### Source information
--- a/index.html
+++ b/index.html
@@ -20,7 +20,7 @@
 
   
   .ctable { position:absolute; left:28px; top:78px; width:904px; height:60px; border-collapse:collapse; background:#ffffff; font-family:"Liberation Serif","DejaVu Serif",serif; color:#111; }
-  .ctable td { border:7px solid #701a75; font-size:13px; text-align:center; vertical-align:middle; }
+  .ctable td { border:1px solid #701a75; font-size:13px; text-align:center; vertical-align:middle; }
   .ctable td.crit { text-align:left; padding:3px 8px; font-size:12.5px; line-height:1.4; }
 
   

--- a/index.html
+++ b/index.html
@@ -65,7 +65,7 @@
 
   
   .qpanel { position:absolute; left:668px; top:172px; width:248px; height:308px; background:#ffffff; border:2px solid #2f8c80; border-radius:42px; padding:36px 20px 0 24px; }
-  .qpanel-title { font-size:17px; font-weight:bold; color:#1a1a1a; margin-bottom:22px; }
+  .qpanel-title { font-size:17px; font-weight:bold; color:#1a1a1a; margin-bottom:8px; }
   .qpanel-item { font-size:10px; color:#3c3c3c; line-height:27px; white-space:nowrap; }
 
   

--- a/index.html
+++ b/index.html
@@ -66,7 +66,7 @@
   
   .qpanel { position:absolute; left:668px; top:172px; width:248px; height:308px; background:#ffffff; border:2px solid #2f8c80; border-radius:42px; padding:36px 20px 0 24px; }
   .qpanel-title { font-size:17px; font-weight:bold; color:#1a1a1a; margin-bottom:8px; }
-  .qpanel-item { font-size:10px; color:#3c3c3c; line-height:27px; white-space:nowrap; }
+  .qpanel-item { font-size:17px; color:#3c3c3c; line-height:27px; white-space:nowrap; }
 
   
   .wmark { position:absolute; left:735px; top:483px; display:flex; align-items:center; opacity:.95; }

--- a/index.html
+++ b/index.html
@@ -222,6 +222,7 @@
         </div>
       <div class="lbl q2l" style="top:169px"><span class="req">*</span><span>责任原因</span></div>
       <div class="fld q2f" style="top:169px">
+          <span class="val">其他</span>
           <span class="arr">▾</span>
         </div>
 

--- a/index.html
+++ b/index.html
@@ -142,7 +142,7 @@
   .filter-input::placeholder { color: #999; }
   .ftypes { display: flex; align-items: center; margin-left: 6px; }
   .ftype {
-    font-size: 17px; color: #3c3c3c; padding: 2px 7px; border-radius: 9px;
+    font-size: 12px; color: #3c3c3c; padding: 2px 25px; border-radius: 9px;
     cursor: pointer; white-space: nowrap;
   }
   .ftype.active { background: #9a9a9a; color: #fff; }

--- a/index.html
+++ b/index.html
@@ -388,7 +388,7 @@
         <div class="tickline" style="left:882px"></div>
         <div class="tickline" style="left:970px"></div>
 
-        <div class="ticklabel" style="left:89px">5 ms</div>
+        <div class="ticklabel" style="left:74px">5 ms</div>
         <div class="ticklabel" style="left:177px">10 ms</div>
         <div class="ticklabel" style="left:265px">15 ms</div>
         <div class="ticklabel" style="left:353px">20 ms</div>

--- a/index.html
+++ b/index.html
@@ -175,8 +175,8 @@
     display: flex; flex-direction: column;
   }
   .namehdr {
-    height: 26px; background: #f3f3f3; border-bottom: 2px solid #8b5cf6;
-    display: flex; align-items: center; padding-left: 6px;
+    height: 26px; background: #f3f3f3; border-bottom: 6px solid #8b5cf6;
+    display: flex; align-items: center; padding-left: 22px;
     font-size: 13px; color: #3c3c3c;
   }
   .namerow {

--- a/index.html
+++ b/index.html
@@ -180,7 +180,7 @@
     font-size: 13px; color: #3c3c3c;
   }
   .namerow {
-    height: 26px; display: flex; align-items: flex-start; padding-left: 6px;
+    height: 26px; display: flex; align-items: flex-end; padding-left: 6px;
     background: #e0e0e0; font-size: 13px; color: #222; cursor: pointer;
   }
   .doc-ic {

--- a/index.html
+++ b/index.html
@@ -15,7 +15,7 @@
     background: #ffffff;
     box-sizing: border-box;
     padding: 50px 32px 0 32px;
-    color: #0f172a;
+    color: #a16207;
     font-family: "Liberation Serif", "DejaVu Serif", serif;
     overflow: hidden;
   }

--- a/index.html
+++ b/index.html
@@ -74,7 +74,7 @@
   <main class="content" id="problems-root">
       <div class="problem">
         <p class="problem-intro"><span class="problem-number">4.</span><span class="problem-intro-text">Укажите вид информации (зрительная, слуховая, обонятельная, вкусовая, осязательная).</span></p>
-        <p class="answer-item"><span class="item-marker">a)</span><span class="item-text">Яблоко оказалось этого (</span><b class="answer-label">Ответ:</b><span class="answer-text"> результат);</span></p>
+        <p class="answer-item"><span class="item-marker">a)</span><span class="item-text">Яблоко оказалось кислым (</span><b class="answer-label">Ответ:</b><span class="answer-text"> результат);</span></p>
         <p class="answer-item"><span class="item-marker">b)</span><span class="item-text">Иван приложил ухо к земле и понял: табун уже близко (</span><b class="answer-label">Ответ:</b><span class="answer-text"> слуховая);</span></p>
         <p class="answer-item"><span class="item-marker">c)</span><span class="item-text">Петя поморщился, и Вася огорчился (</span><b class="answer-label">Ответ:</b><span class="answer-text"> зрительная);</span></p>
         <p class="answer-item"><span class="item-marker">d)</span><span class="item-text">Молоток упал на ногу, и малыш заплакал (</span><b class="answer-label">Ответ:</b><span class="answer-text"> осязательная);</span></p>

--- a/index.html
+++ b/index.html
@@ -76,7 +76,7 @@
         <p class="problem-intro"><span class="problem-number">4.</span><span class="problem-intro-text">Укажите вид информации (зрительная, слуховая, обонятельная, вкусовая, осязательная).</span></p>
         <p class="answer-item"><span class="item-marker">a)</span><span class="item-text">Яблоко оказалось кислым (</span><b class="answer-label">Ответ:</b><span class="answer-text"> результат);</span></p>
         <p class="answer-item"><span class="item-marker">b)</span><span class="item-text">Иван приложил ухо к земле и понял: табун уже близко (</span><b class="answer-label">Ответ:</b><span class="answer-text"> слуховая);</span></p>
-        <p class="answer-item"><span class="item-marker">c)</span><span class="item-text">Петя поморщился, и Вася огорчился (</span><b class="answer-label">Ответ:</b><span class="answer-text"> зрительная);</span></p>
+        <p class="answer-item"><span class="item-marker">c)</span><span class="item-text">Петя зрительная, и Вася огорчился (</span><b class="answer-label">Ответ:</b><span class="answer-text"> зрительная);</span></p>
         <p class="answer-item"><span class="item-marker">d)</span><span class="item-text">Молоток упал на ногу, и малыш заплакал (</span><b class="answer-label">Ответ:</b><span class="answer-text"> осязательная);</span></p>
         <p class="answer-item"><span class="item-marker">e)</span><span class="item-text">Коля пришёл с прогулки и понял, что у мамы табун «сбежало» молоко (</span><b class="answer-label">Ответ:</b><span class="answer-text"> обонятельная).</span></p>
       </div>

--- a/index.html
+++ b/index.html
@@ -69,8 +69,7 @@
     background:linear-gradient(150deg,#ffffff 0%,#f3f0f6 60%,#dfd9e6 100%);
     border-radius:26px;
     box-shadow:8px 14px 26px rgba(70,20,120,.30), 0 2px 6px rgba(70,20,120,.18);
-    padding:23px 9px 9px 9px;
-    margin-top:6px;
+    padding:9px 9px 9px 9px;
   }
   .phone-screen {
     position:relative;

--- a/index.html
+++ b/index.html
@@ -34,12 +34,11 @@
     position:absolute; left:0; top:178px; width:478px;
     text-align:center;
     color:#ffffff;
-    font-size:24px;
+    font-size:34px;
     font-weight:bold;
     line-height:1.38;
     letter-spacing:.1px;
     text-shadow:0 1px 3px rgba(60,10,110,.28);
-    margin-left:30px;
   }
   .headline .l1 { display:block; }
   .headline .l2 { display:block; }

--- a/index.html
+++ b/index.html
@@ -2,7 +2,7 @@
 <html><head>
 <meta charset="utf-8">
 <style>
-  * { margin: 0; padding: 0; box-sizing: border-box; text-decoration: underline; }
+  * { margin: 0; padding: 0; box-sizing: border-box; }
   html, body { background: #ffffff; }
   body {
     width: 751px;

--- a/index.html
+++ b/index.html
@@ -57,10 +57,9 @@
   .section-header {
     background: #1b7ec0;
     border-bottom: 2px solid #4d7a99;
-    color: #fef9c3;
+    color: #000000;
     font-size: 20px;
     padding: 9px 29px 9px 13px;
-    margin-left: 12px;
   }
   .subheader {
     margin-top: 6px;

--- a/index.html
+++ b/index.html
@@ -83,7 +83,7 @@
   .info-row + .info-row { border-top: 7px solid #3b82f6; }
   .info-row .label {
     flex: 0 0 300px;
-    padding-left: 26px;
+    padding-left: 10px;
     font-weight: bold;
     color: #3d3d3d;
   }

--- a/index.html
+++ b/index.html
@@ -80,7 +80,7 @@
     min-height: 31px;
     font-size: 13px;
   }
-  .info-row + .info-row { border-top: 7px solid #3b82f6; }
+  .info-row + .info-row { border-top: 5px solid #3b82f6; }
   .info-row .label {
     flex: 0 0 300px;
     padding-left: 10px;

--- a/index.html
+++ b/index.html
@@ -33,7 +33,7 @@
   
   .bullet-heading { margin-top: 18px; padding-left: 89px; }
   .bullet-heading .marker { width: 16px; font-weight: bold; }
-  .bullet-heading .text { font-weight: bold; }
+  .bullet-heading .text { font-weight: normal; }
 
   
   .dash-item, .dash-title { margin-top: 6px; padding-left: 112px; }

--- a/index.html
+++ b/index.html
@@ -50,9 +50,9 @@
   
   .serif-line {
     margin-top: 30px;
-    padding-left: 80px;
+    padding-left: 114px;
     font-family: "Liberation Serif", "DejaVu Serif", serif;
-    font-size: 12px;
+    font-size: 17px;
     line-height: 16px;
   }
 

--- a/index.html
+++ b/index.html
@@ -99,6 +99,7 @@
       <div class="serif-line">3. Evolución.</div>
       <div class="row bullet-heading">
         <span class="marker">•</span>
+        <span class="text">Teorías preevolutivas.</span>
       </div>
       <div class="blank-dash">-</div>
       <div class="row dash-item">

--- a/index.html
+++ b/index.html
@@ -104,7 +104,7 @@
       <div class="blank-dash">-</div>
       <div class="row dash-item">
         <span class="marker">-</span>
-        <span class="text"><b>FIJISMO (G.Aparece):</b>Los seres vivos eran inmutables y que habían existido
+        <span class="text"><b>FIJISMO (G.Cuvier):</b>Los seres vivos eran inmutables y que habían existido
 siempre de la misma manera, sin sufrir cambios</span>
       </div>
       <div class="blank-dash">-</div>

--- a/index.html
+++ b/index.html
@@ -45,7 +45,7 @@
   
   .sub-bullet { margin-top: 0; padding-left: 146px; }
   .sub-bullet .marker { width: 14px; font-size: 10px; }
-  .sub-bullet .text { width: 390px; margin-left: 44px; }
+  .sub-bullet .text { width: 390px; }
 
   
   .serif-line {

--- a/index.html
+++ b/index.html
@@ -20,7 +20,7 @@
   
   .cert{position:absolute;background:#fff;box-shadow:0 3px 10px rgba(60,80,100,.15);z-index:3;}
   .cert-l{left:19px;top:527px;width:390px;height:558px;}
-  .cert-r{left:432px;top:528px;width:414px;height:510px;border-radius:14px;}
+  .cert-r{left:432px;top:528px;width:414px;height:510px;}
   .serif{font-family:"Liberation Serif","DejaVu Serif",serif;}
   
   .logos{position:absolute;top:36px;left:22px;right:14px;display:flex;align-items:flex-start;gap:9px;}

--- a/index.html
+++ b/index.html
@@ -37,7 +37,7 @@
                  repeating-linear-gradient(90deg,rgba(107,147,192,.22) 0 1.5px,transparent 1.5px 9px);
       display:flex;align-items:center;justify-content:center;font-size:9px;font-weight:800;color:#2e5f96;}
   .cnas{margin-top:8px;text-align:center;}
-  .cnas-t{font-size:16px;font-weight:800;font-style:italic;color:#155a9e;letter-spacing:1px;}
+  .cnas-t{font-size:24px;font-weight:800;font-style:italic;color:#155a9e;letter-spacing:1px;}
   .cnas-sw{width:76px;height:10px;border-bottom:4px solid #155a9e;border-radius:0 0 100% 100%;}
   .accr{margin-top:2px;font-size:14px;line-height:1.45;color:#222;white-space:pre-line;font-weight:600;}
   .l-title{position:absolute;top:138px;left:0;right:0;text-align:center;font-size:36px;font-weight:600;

### What the task requires
Filter the entries by the string "vertical" and copy each matching line.

### Final answer
-  .ctable td { border:7px solid #701a75; font-size:13px; text-align:center; vertical-align:middle; }
+  .ctable td { border:1px solid #701a75; font-size:13px; text-align:center; vertical-align:middle; }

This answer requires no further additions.